Not everyone was pleased however, and also in that year, James Farr, the man who opened the second coffee house in London, the Rainbow, was taken to task “for making and selling a drink called coffee, whereby, in making the same, he annoyeth his neighboors by the evill smells, and for keeping of fire the most part night and day, whereby his chimney and chamber has been set on fire, to the great danger and affreightment of his neighboors.”


Recipe for the Day.
It is only relatively recently, historically, that coffee has been used as a cooking ingredient. May I refer you to the Coffee Recipes Archive for some early inspiration?

One thing that frustrates me is a recipe for ‘coffee cake’ that does not contain coffee. I know how this occurs (please don’t email me) – it often refers to cakes to have with coffee, which is not helpful as this includes all cakes, really.

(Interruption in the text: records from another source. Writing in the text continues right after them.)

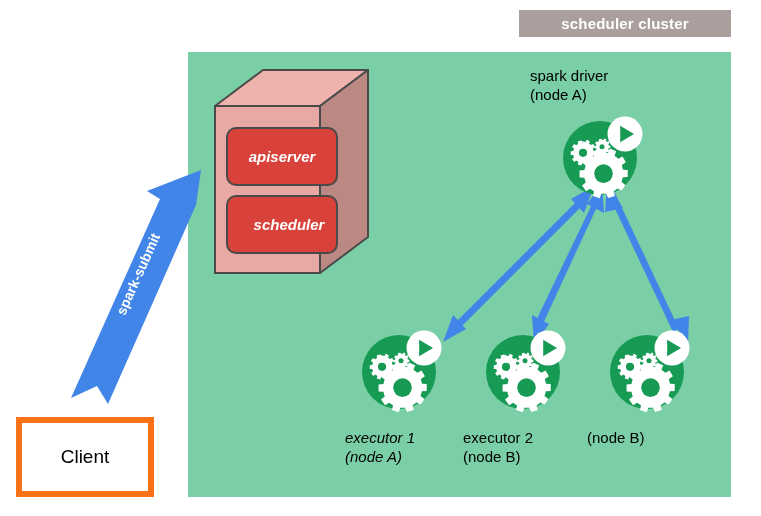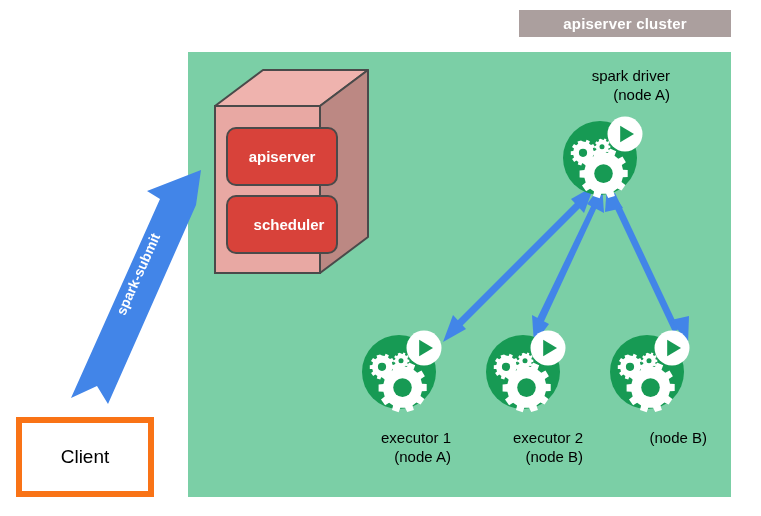--- a/index.html
+++ b/index.html
@@ -45,27 +45,28 @@
   .box-label {
     position: absolute;
     color: #ffffff;
     font-size: 15px;
     font-weight: bold;
     display: flex;
     align-items: center;
     justify-content: center;
     font-family: "Liberation Sans", sans-serif;
     pointer-events: none;
+    font-style: italic;
   }
   .node-caption {
     position: absolute;
     color: #000000;
     font-size: 15px;
     line-height: 19px;
-    text-align: right;
+    text-align: left;
     font-family: "Liberation Sans", sans-serif;
     white-space: nowrap;
   }
   .client-box {
     position: absolute;
     left: 16px;
     top: 417px;
     width: 138px;
     height: 80px;
     background: #ffffff;
@@ -176,38 +177,38 @@
       <use href="#pod-icon"></use>
     </g>
     <g transform="translate(523,372)">
       <use href="#pod-icon"></use>
     </g>
     <g transform="translate(647,372)">
       <use href="#pod-icon"></use>
     </g>
   </svg>
 
-  <div class="cluster-label">apiserver cluster</div>
+  <div class="cluster-label">scheduler cluster</div>
 
   <div class="box-label" style="left:227px; top:128px; width:110px; height:57px;">apiserver</div>
 
   <div class="box-label" style="left:227px; top:196px; width:124px; height:57px;">scheduler</div>
 
   <div class="submit-text">spark-submit</div>
 
   <div class="client-box">
     <span>Client</span>
   </div>
 
   <div class="node-caption" style="left:530px; top:66px; width:140px;">
     <div>spark driver</div>
     <div>(node A)</div>
   </div>
 
-  <div class="node-caption" style="left:331px; top:428px; width:120px;">
+  <div class="node-caption" style="left:345px; top:428px; width:120px;font-style:italic;">
     <div>executor 1</div>
     <div>(node A)</div>
   </div>
 
   <div class="node-caption" style="left:463px; top:428px; width:120px;">
     <div>executor 2</div>
     <div>(node B)</div>
   </div>
 
   <div class="node-caption" style="left:587px; top:428px; width:120px;">

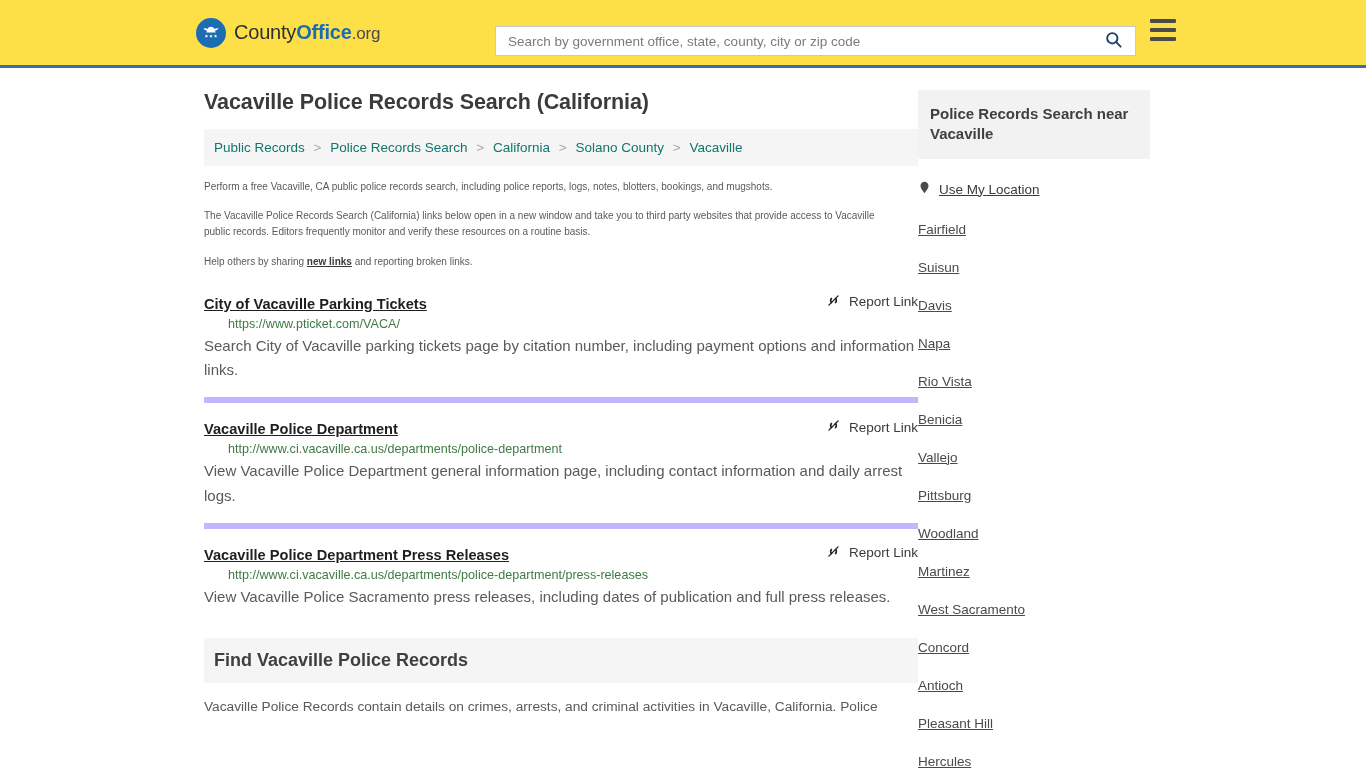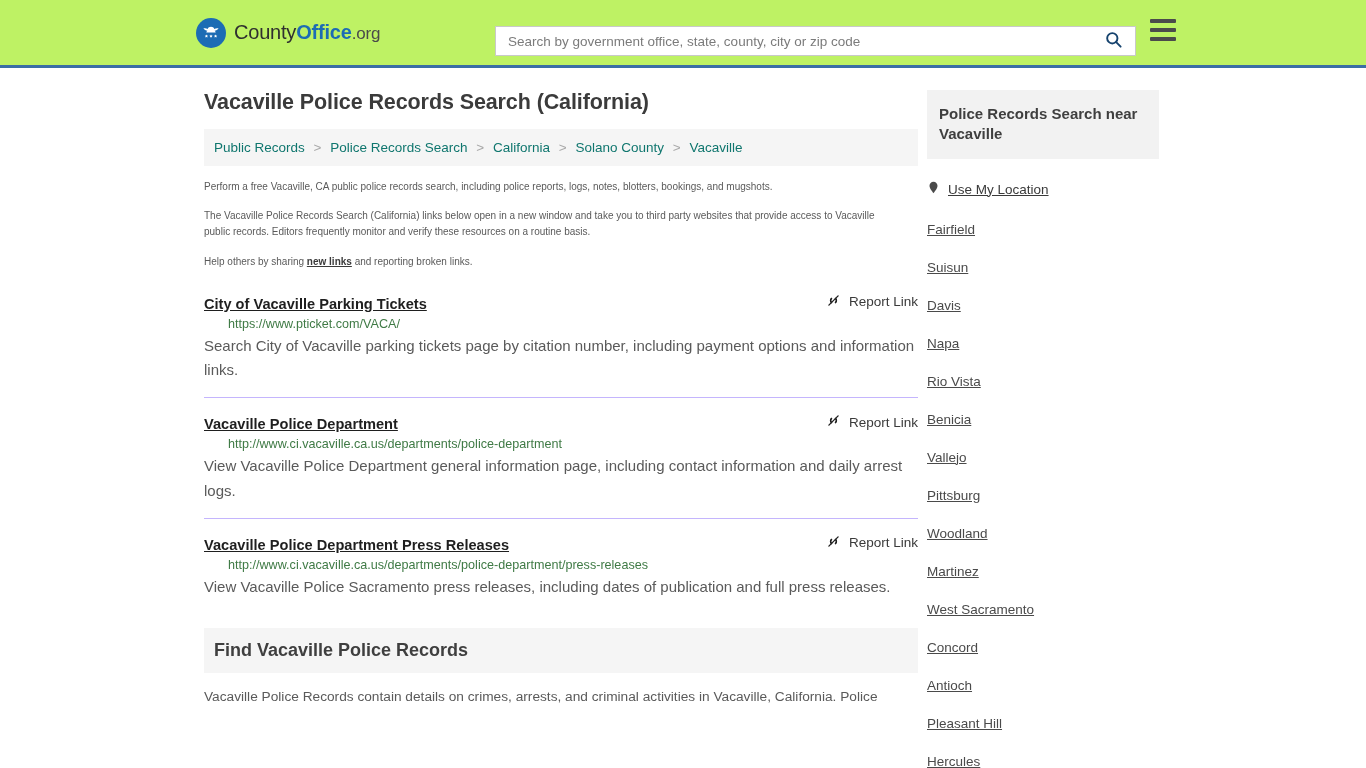--- a/index.html
+++ b/index.html
@@ -9,21 +9,21 @@
     width: 1366px; height: 768px;
     overflow: hidden;
     background: #ffffff;
     font-family: "Liberation Sans", sans-serif;
     -webkit-font-smoothing: antialiased;
   }
 
   
   .site-header {
     height: 68px;
-    background: #bef264;
+    background: #fde047;
     border-bottom: 3px solid #3a6ea5;
     display: flex;
     align-items: center;
     position: relative;
   }
   .brand {
     display: flex;
     align-items: center;
     gap: 8px;
     margin-left: 196px;
@@ -86,21 +86,21 @@
   .hamburger span {
     display: block; height: 4px; width: 100%;
     background: #4b4b4b; border-radius: 1px;
   }
 
   
   .page {
     width: 1366px;
     padding: 0 196px 0 204px;
     display: flex;
-    gap: 9px;
+    gap: 0;
   }
   .main-col { width: 714px; flex: none; }
   .side-col { width: 232px; flex: none; }
 
   h1.page-title {
     font-size: 21.5px;
     color: #3b3b3b;
     margin: 22px 0 14px 0;
     font-weight: bold;
     letter-spacing: -0.1px;
@@ -125,21 +125,21 @@
   .intro a.inline-link {
     color: #3a3a3a;
     font-weight: bold;
     text-decoration: underline;
   }
 
   
   .results { margin-top: 22px; }
   .result {
     padding: 0 0 15px 0;
-    border-bottom: 1px solid #c4b5fd;
+    border-bottom: 6px solid #c4b5fd;
     margin-bottom: 14px;
   }
   .result:last-child { border-bottom: none; }
   .result-head {
     display: flex;
     align-items: baseline;
     justify-content: space-between;
   }
   .result-title {
     font-size: 14.6px;

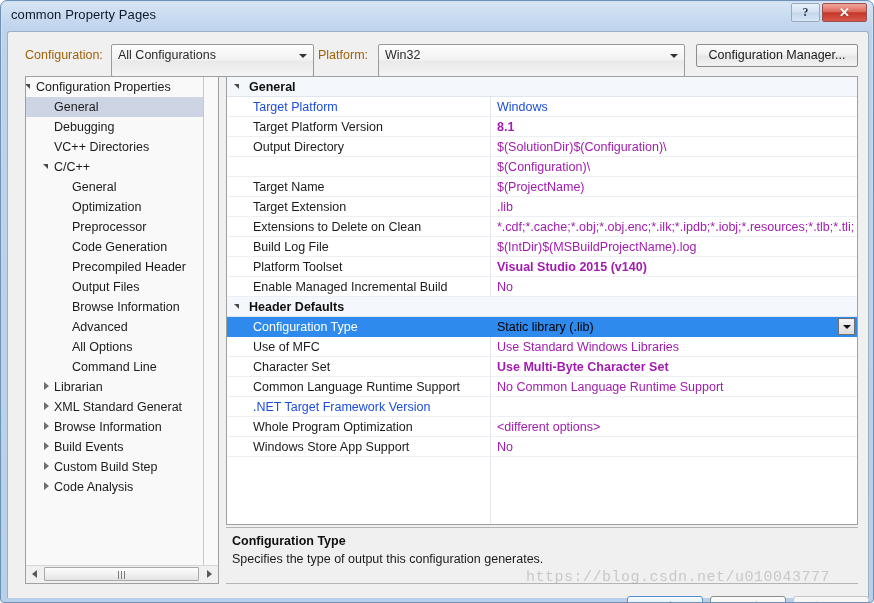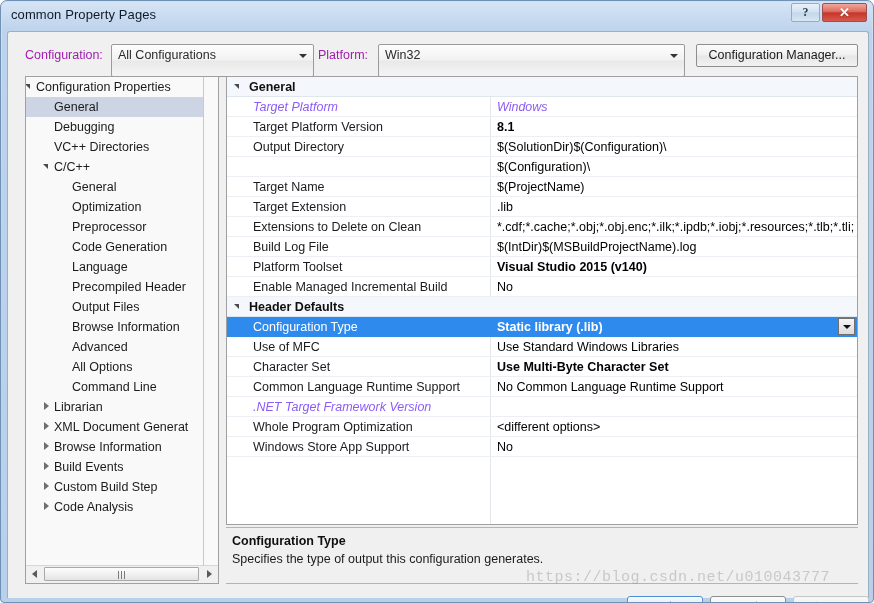--- a/index.html
+++ b/index.html
@@ -96,21 +96,21 @@
 
   
   #config-row {
     position: absolute;
     left: 0; top: 0;
     width: 856px; height: 44px;
   }
   .lbl {
     position: absolute;
     font-size: 12.5px;
-    color: #a21caf;
+    color: #a16207;
     white-space: nowrap;
   }
   #lbl-configuration { left: 17px; top: 16px; }
   #lbl-platform { left: 310px; top: 16px; }
 
   .combo {
     position: absolute;
     box-sizing: border-box;
     height: 33px;
     background: linear-gradient(to bottom, #fdfdfd 0%, #f2f2f2 48%, #e9e9e9 52%, #f4f4f4 100%);
@@ -294,30 +294,30 @@
     color: #101010;
   }
   .grow .gname {
     position: absolute;
     left: 26px; top: 0;
     color: #1b1b1b;
   }
   .grow .gval {
     position: absolute;
     left: 270px; top: 0;
-    color: #000000;
+    color: #a21caf;
     overflow: hidden;
     text-overflow: clip;
     max-width: 362px;
   }
-  .grow .gname.dim, .grow .gval.dim { color: #8b5cf6; font-style: italic; }
+  .grow .gname.dim, .grow .gval.dim { color: #1d4ed8; }
   .grow .gval.b { font-weight: bold; }
   .grow.selrow { background: #2f8aee; border-bottom: 1px solid #2f8aee; }
   .grow.selrow .gname { color: #ffffff; }
-  .grow.selrow .gval { color: #ffffff; font-weight: bold; }
+  .grow.selrow .gval { color: #000000; font-weight: normal; }
   .grow .gexp {
     position: absolute;
     left: 6px; top: 0;
     width: 12px; height: 20px;
   }
   .grow .gexp::after {
     content: "";
     position: absolute;
     left: 1px; top: 7px;
     width: 0; height: 0;
@@ -473,23 +473,20 @@
           <div class="tnode">
             <span class="tlabel" style="left: 46px;">Optimization</span>
           </div>
           <div class="tnode">
             <span class="tlabel" style="left: 46px;">Preprocessor</span>
           </div>
           <div class="tnode">
             <span class="tlabel" style="left: 46px;">Code Generation</span>
           </div>
           <div class="tnode">
-            <span class="tlabel" style="left: 46px;">Language</span>
-          </div>
-          <div class="tnode">
             <span class="tlabel" style="left: 46px;">Precompiled Header</span>
           </div>
           <div class="tnode">
             <span class="tlabel" style="left: 46px;">Output Files</span>
           </div>
           <div class="tnode">
             <span class="tlabel" style="left: 46px;">Browse Information</span>
           </div>
           <div class="tnode">
             <span class="tlabel" style="left: 46px;">Advanced</span>
@@ -499,21 +496,21 @@
           </div>
           <div class="tnode">
             <span class="tlabel" style="left: 46px;">Command Line</span>
           </div>
           <div class="tnode">
             <span class="tw-collapsed" style="left: 16px;"></span>
             <span class="tlabel" style="left: 28px;">Librarian</span>
           </div>
           <div class="tnode">
             <span class="tw-collapsed" style="left: 16px;"></span>
-            <span class="tlabel" style="left: 28px;">XML Document Generat</span>
+            <span class="tlabel" style="left: 28px;">XML Standard Generat</span>
           </div>
           <div class="tnode">
             <span class="tw-collapsed" style="left: 16px;"></span>
             <span class="tlabel" style="left: 28px;">Browse Information</span>
           </div>
           <div class="tnode">
             <span class="tw-collapsed" style="left: 16px;"></span>
             <span class="tlabel" style="left: 28px;">Build Events</span>
           </div>
           <div class="tnode">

Here, to redress the balance, is a true coffee cake:

Coffee Cake
5 cupfuls Flour
1 egg
2 cupfuls Currants (or 1 ½ cupfuls stoned and chopped raisins)
2 cupfuls sultanas
1 cupful butter
1 cupful treacle
1 cupful brown sugar
1 small cupful Lemon Peel
2 cupfuls boiling coffee
2 teaspoons Carbonate of soda
1 dessertspoonful ginger
Mix the butter with the flour, then add the fruit, egg, sugar, lemon peel, ginger and treacle. Mix the soda into the boiling coffee, then stir the coffee, still boiling, into the mixture. Stir quickly and thoroughly , pour into buttered tims, and bake in a quick oven for about 2 hours.
New Standard Cookery Illustrated (London, 1933)

Quotation for the Day
Coffee is real good when you drink it it gives you time to think. It's a lot more than just a drink; it's something happening. Not as in hip, but like an event, a place to be, but not like a location, but like somewhere within yourself. It gives you time, but not actual hours or minutes, but a chance to be, like be yourself, and have a second cup.
Gertrude Stein

4 comments:

Anonymous said...

I love your blog!

Marcheline said...

I don't know about all those other things they claim coffee does, but I can vouch for it relieving a headache! Especially if the headache was caused by NOT drinking coffee when one is used to doing so daily! 8-)

The Old Foodie said...

Thanks Anonymous! I hope you stop by often.
Marcheline: coffee withdrawal headache - at least the remedy is easy and always available!

Les said...

This is a beautifully written article. Thank you for doing the interesting research. It's interesting that the Lacedaemonians/Spartans have popped up again. That dish must have been truly awful.

I will tell you how the sauerkraut turns out. I can't wait. At first it smelled only of caraway and I worried I had added too much but now it only smells of fermenting cabbage.